ISELED represents an avant-garde approach to automotive interior lighting, integrating smart RGB LEDs with advanced drivers into a single unit. This technology supports instantaneous color calibration and temperature management, vastly improving lighting quality without the need for complex external controls. Designed for seamless integration into vehicle interiors, ISELED offers low power consumption and adaptability through its digital communication protocol, enabling precise control and coordination of lighting arrays for enhanced aesthetic and functional applications in automotive settings.

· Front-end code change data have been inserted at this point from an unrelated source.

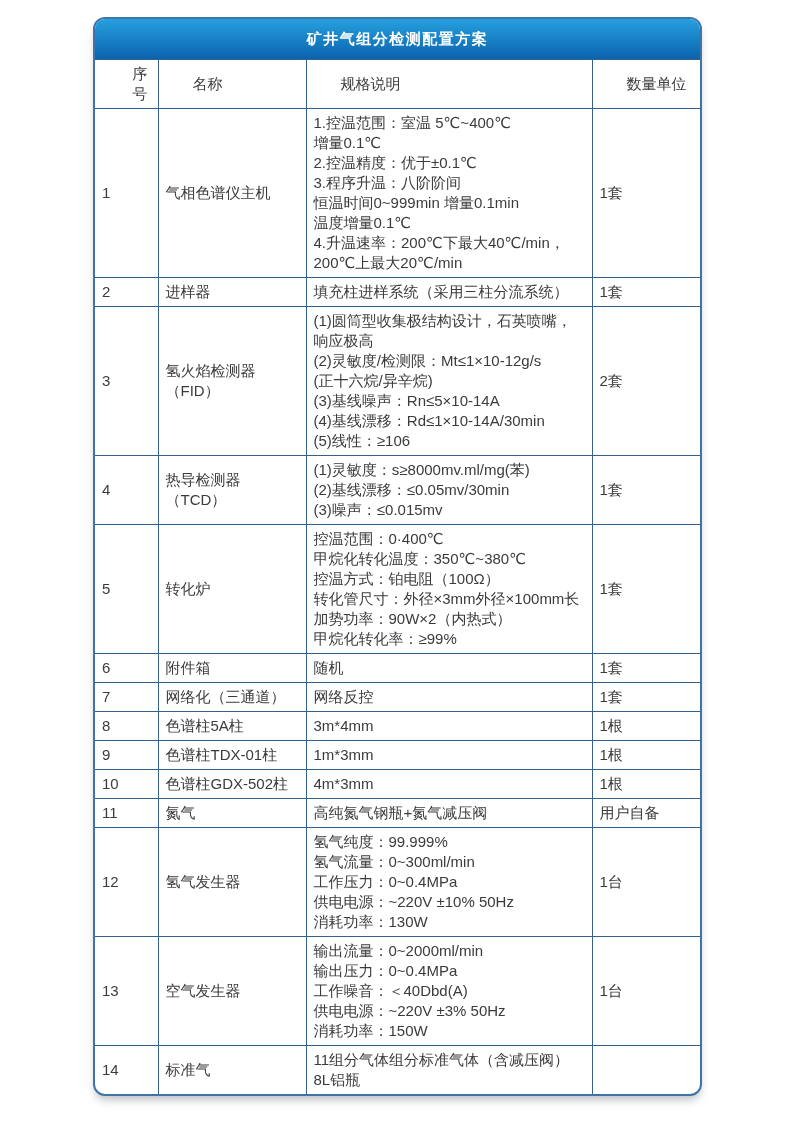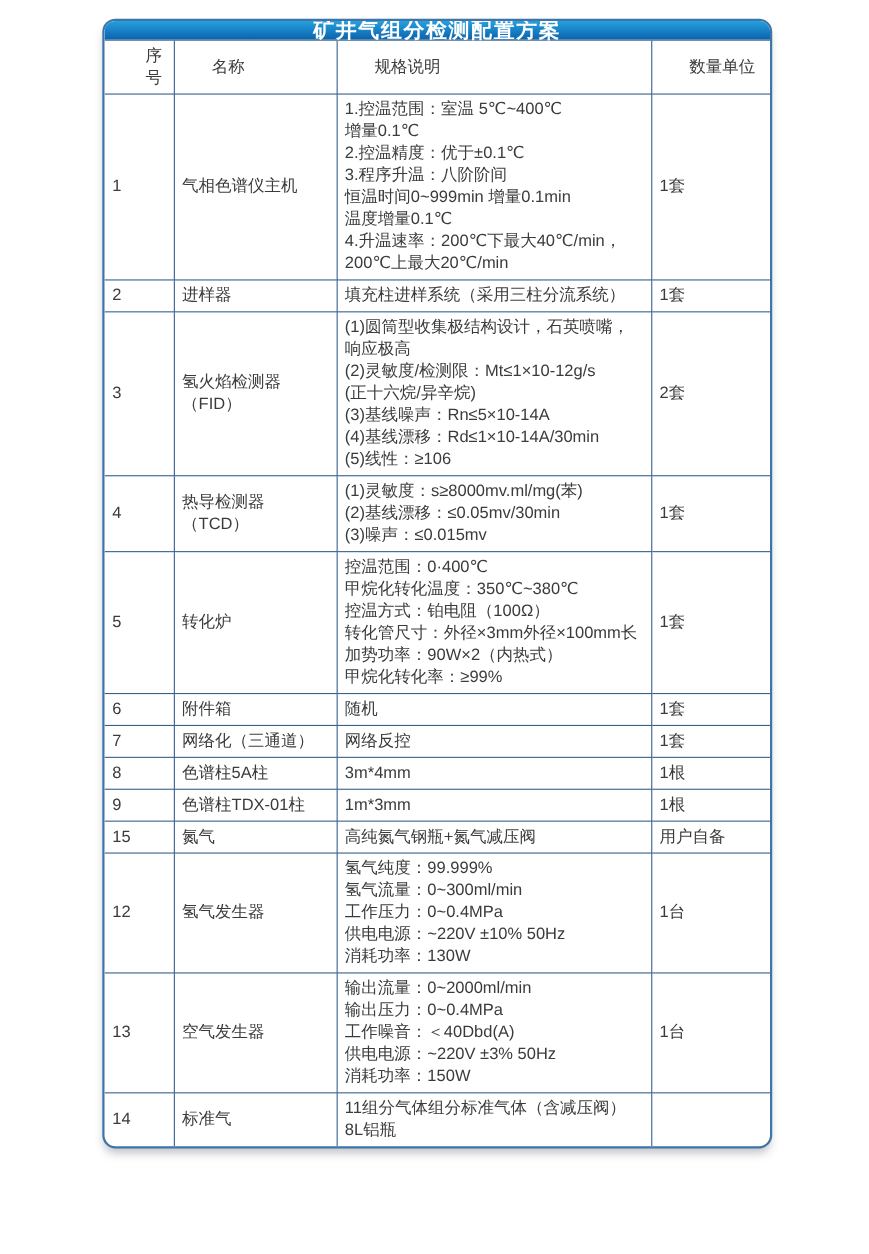--- a/index.html
+++ b/index.html
@@ -20,10 +20,10 @@
     box-shadow: 0 6px 9px -2px rgba(110,120,130,0.45);
   }
   .title-bar {
-    height: 18px;
+    height: 41px;
     background: linear-gradient(#26a0de, #0b63ad);
     color: #ffffff;
-    font-size: 19px;
+    font-size: 15px;
     font-weight: bold;
     letter-spacing: 1.5px;
     display: flex;

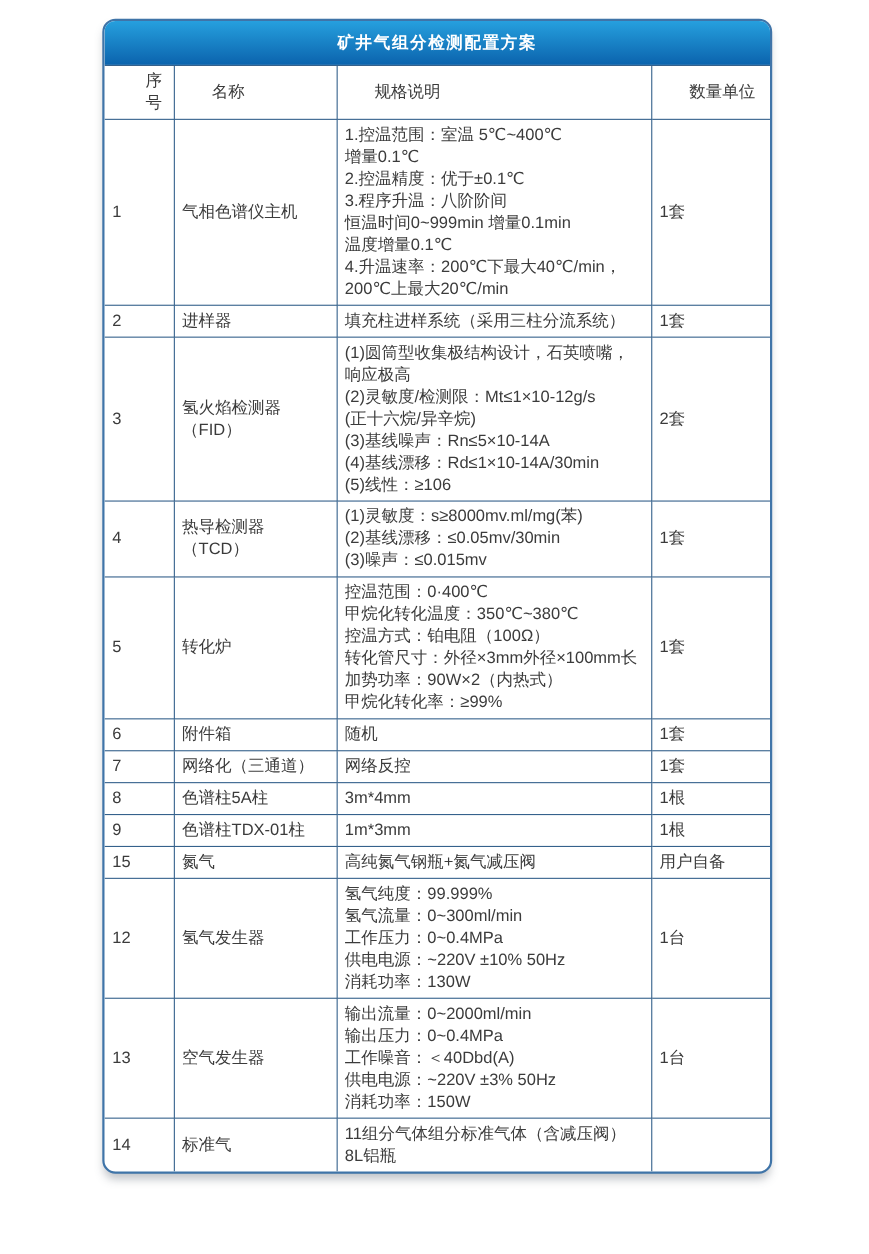--- a/index.html
+++ b/index.html
@@ -165,6 +165,12 @@
     <td class="cell-qty">1根</td>
   </tr>
 
+  <tr>
+    <td class="cell-no">10</td>
+    <td class="cell-name">色谱柱GDX-502柱</td>
+    <td class="cell-spec">4m*3mm</td>
+    <td class="cell-qty">1根</td>
+  </tr>
 
   <tr>
     <td class="cell-no">15</td>

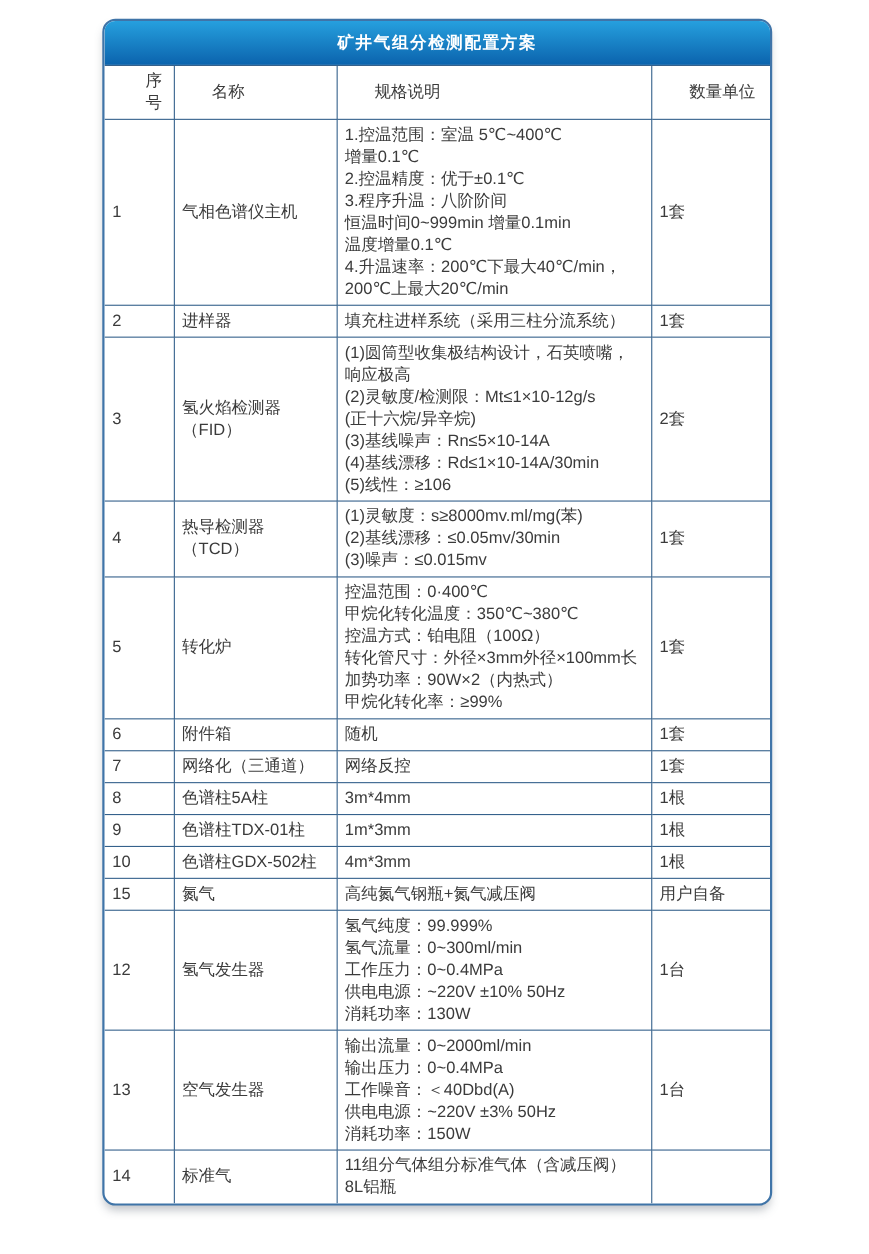--- a/index.html
+++ b/index.html
@@ -173,7 +173,7 @@
   </tr>
 
   <tr>
-    <td class="cell-no">15</td>
+    <td class="cell-no">11</td>
     <td class="cell-name">氮气</td>
     <td class="cell-spec">高纯氮气钢瓶+氮气减压阀</td>
     <td class="cell-qty">用户自备</td>

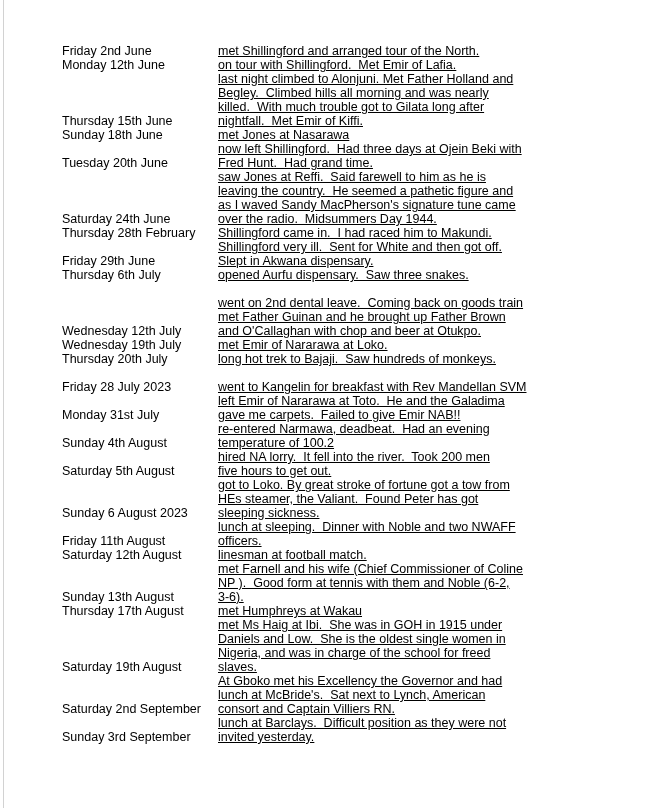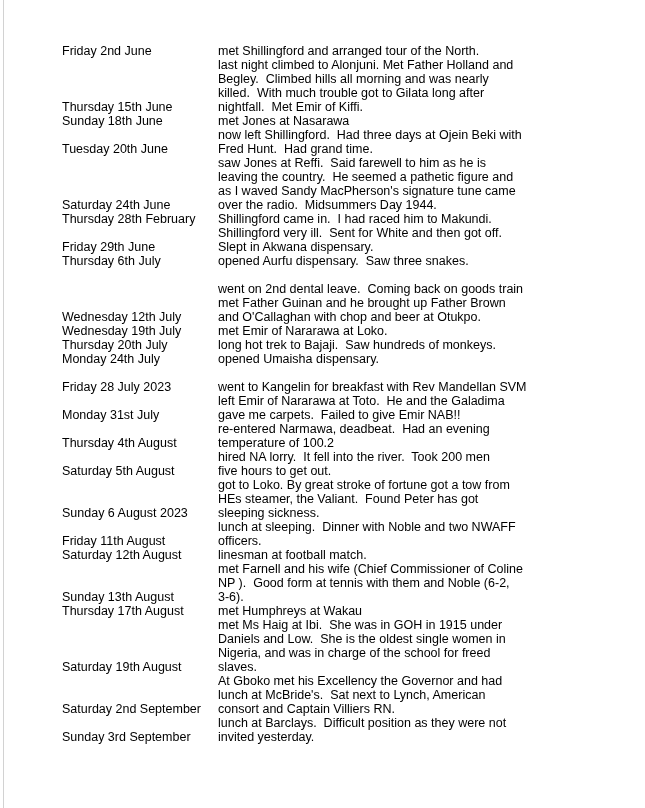--- a/index.html
+++ b/index.html
@@ -45,6 +45,7 @@
   td.text-cell {
     width: 372px;
     white-space: pre-wrap;
+    text-decoration: underline;
   }
   tr.spacer-row td {
     height: 14px;

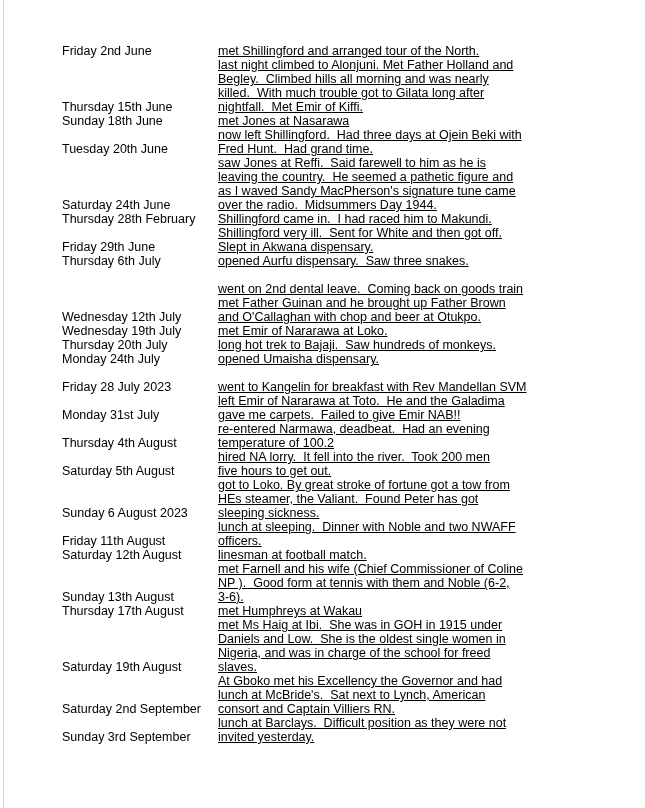--- a/index.html
+++ b/index.html
@@ -61,6 +61,10 @@
       <tr class="entry-row">
     <td class="date-cell">Friday 2nd June</td>
     <td class="text-cell">met Shillingford and arranged tour of the North.</td>
+  </tr>
+      <tr class="entry-row">
+    <td class="date-cell">Monday 12th June</td>
+    <td class="text-cell">on tour with Shillingford.  Met Emir of Lafia.</td>
   </tr>
       <tr class="entry-row">
     <td class="date-cell">Thursday 15th June</td>

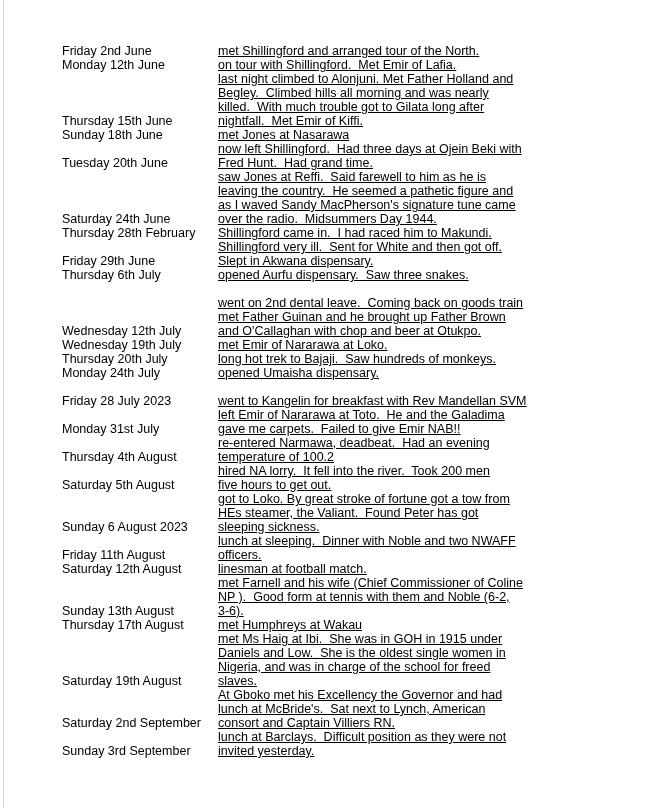--- a/index.html
+++ b/index.html
@@ -119,10 +119,6 @@
     <td class="date-cell">Thursday 20th July</td>
     <td class="text-cell">long hot trek to Bajaji.  Saw hundreds of monkeys.</td>
   </tr>
-      <tr class="entry-row">
-    <td class="date-cell">Monday 24th July</td>
-    <td class="text-cell">opened Umaisha dispensary.</td>
-  </tr>
       <tr class="spacer-row">
         <td colspan="2"></td>
       </tr>

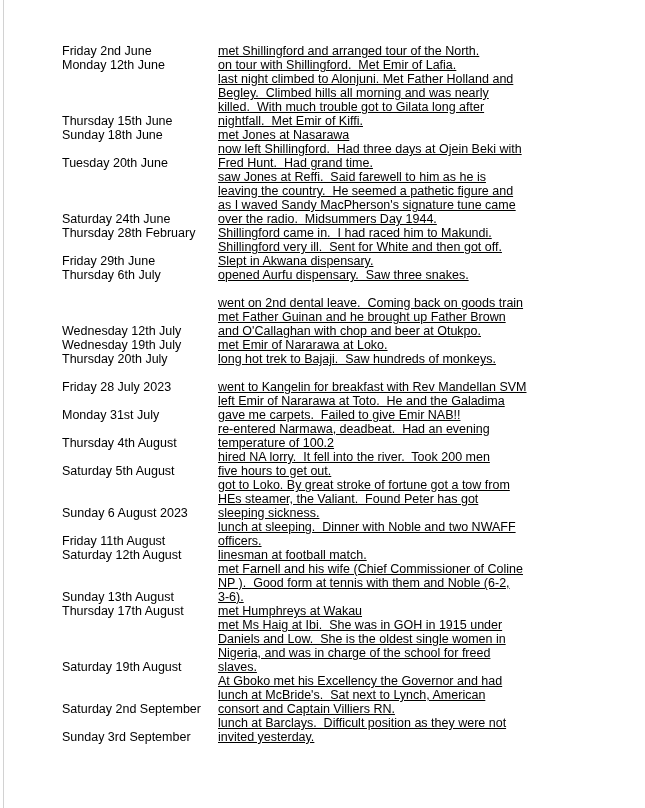--- a/index.html
+++ b/index.html
@@ -132,7 +132,7 @@
 gave me carpets.  Failed to give Emir NAB!!</td>
   </tr>
       <tr class="entry-row">
-    <td class="date-cell">Thursday 4th August</td>
+    <td class="date-cell">Sunday 4th August</td>
     <td class="text-cell">re-entered Narmawa, deadbeat.  Had an evening
 temperature of 100.2</td>
   </tr>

Serving as a counterpart to the INAP375T, the INAP375R receives high-speed data over a single cable with similar capabilities. This receiver can handle video and audio data without errors, owing to its implementation of the error-correction protocol AShell. It supports flexible connectivity options, adapting to different video interfaces and data configurations required in modern infotainment systems within cars. The robust design ensures compatibility with older APIX devices, thereby delivering seamless integration in automotive communication networks.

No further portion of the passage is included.